COVID-19

Federal judge temporarily blocks vaccine mandate for NYC teachers

A student arrives for the first day of class
A student arrives for the first day of class at Brooklyn's PS 245 elementary school in New York on Sept. 13.
Mark Lennihan | AP file

New York City schools have been temporarily blocked from enforcing a vaccine mandate for its teachers and other workers by a federal appeals judge just days before it was to take effect.

The worker mandate for the nation’s largest school system was set to go into effect Monday. But late Friday, a judge for the 2nd U.S. Circuit Court of Appeals granted a temporary injunction and referred the case to a three-judge panel on an expedited basis.

Department of Education spokesperson Danielle Filson said officials were seeking a speedy resolution by the circuit court next week.

“We’re confident our vaccine mandate will continue to be upheld once all the facts have been presented, because that is the level of protection our students and staff deserve,” Filson said in an email.

The New York Post reported that the department sent an email to principals Saturday morning saying they “should continue to prepare for the possibility that the vaccine mandate will go into effect later in the week.”

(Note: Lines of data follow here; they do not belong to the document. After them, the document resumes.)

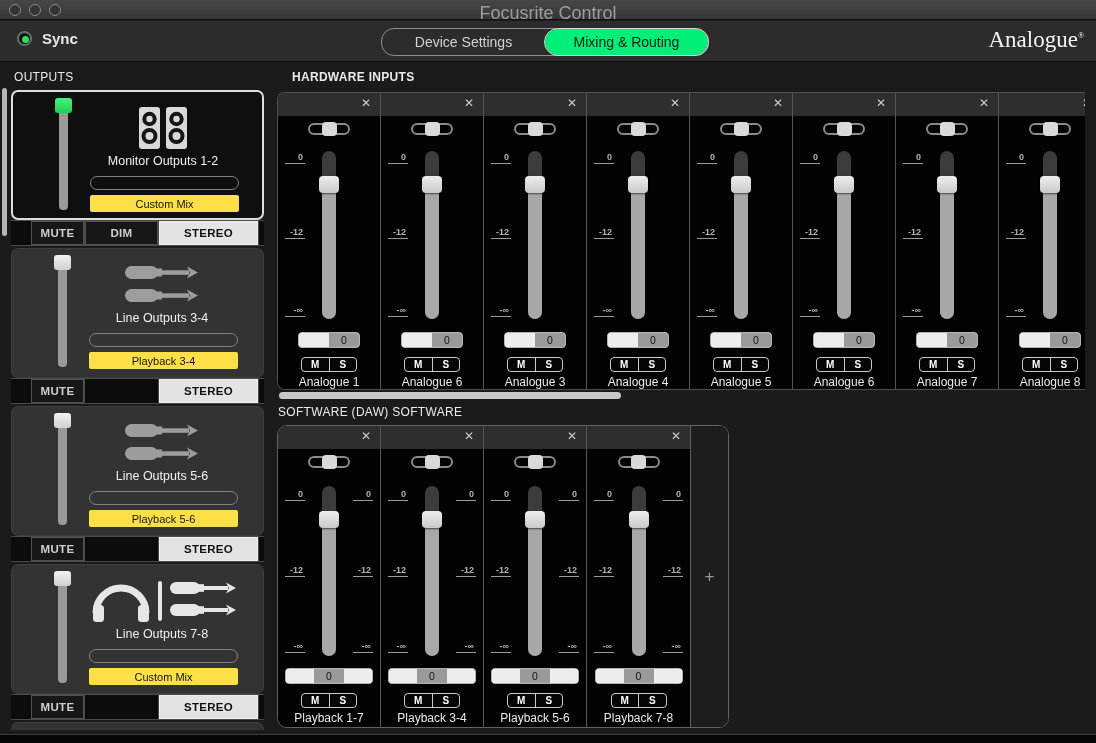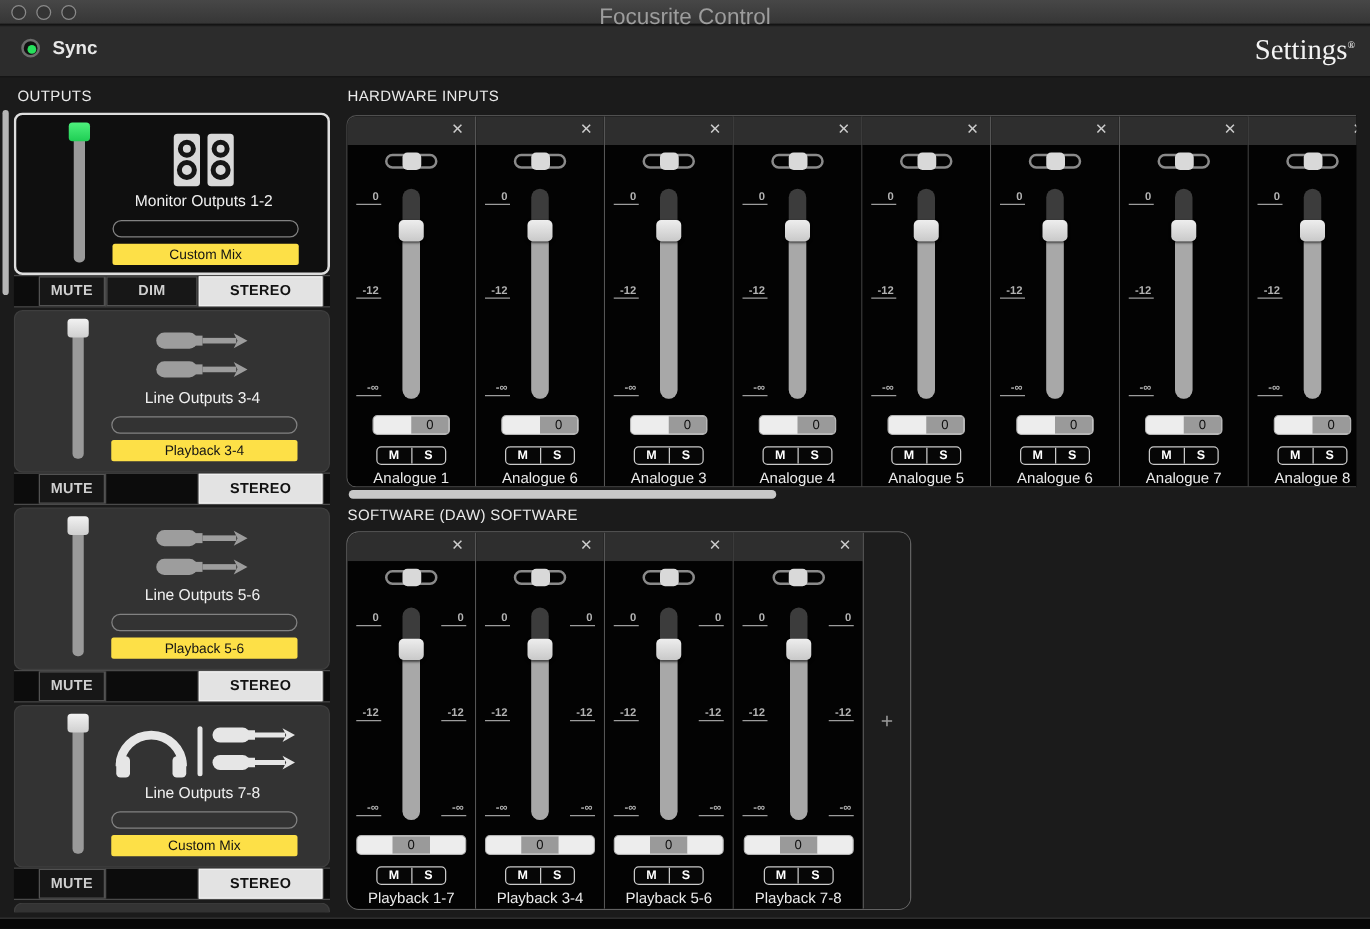--- a/index.html
+++ b/index.html
@@ -122,6 +122,10 @@
         </div>
       <div class="sync-label">Sync</div>
     </div>
+    <div class="tabgroup">
+      <div class="tab">Device Settings</div>
+      <div class="tab active">Mixing &amp; Routing</div>
+    </div>
     <div class="logo"><span>Settings</span><sup>®</sup></div>
   </div>
 

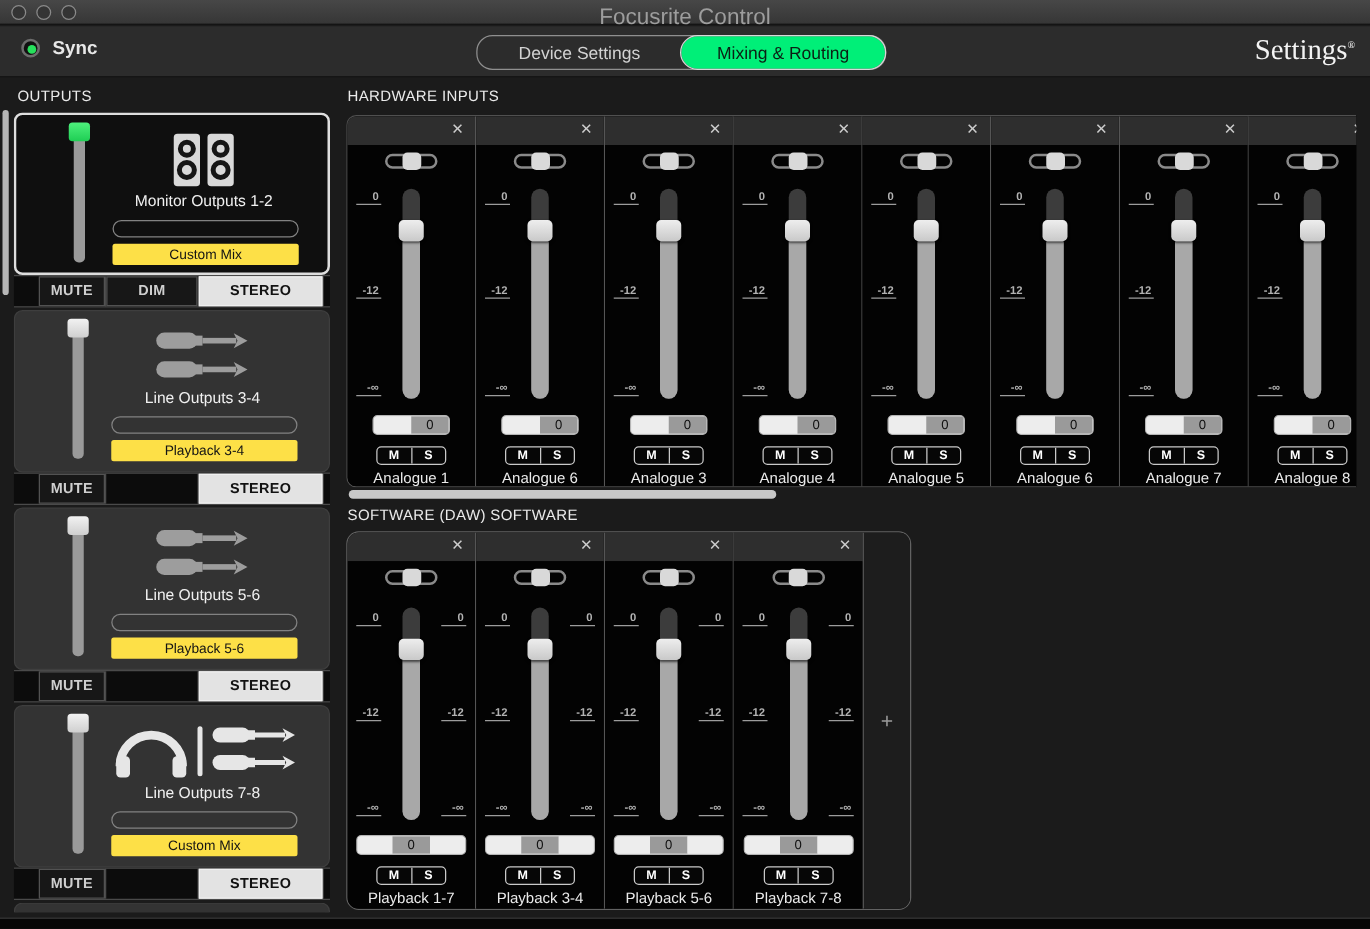--- a/index.html
+++ b/index.html
@@ -126,7 +126,7 @@
       <div class="tab">Device Settings</div>
       <div class="tab active">Mixing &amp; Routing</div>
     </div>
-    <div class="logo"><span>Settings</span><sup>®</sup></div>
+    <div class="logo"><span>Analogue</span><sup>®</sup></div>
   </div>
 
   <div class="section-label" style="left:14px; top:70px;">OUTPUTS</div>

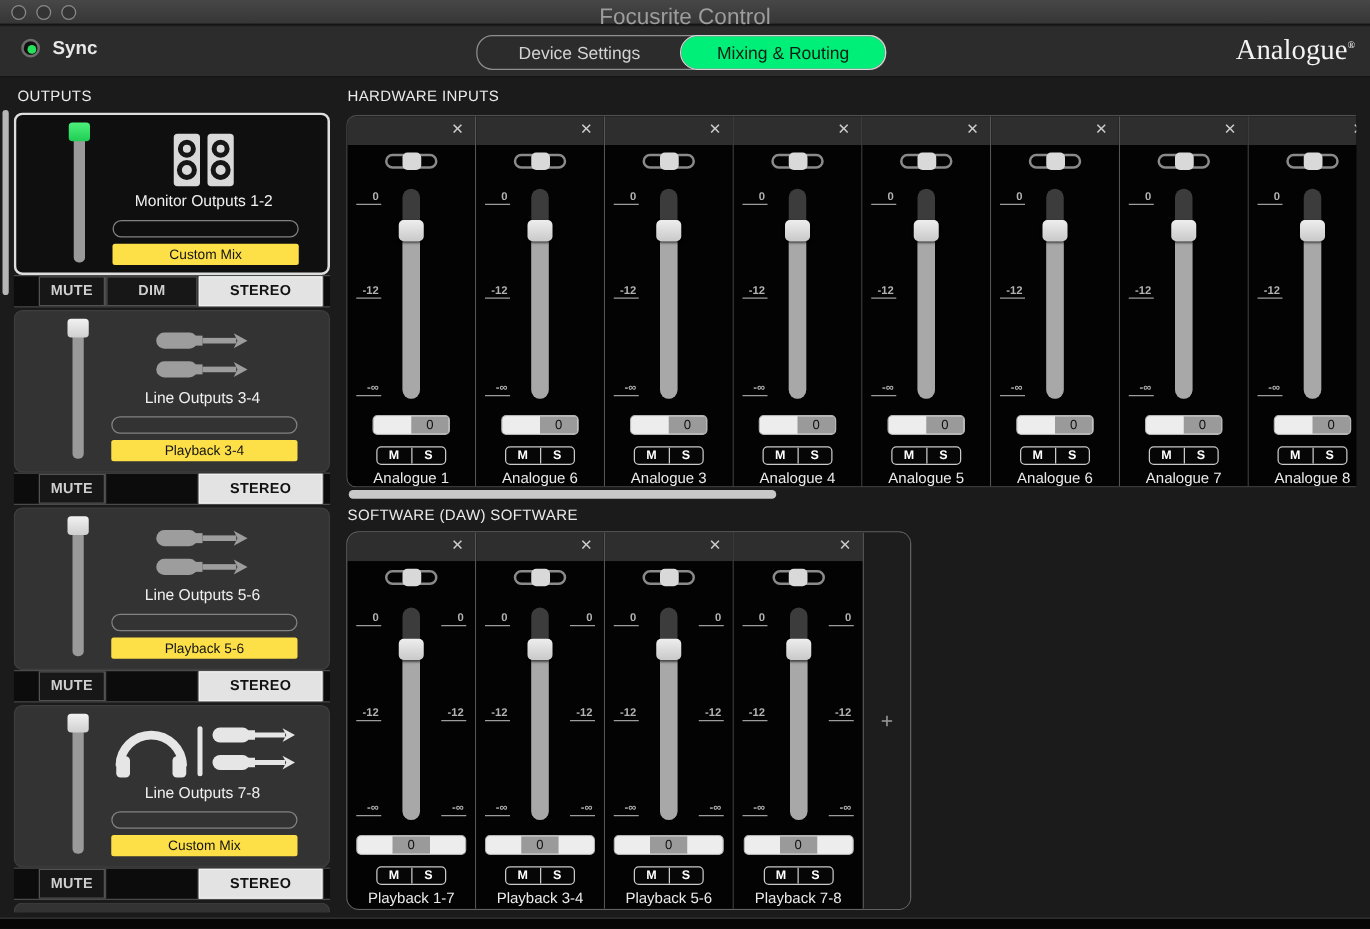--- a/index.html
+++ b/index.html
@@ -130,7 +130,7 @@
   </div>
 
   <div class="section-label" style="left:14px; top:70px;">OUTPUTS</div>
-  <div class="section-label" style="left:278px; top:70px;">HARDWARE INPUTS</div>
+  <div class="section-label" style="left:292px; top:70px;font-weight:bold;">HARDWARE INPUTS</div>
   <div class="section-label" style="left:278px; top:405px;">SOFTWARE (DAW) SOFTWARE</div>
 
   <div id="outputs-scrollbar"></div>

Mayor Bill de Blasio announced in August that about 148,000 school employees would have to get at least a first dose of the COVID-19 vaccination by Sept. 27. The policy covers teachers, along with other staffers, such as custodians and cafeteria workers.

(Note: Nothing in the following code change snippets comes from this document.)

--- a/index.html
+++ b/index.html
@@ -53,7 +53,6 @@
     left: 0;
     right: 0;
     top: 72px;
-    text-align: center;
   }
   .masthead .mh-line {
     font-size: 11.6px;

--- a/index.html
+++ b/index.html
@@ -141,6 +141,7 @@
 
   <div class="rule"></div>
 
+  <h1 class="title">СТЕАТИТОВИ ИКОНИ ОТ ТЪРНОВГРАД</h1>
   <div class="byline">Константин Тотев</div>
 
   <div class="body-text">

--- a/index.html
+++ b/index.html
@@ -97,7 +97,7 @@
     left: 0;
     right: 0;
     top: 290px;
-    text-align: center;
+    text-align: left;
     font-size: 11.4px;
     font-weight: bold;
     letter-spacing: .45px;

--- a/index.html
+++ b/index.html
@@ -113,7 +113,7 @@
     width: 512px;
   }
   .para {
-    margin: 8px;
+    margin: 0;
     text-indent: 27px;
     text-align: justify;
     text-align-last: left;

It's the first no-test-option vaccination mandate for a broad group of city workers in the nation’s most populous city. And it mirrors a similar statewide mandate for hospital and nursing home workers set to go into effect Monday.

As of Friday, 82 percent of department employees have been vaccinated, including 88 percent of teachers.

Even though most school workers have been vaccinated, unions representing New York City principals and teachers warned that could still leave the 1 million-student school system short of as many as 10,000 teachers, along with other staffers.

De Blasio has resisted calls to delay the mandate, insisting the city was ready.

“We’ve been planning all along. We have a lot of substitutes ready,” the Democrat said in a radio interview on Friday. “A lot is going to happen between now and Monday but beyond that, we are ready, even to the tune of, if we need thousands, we have thousands.”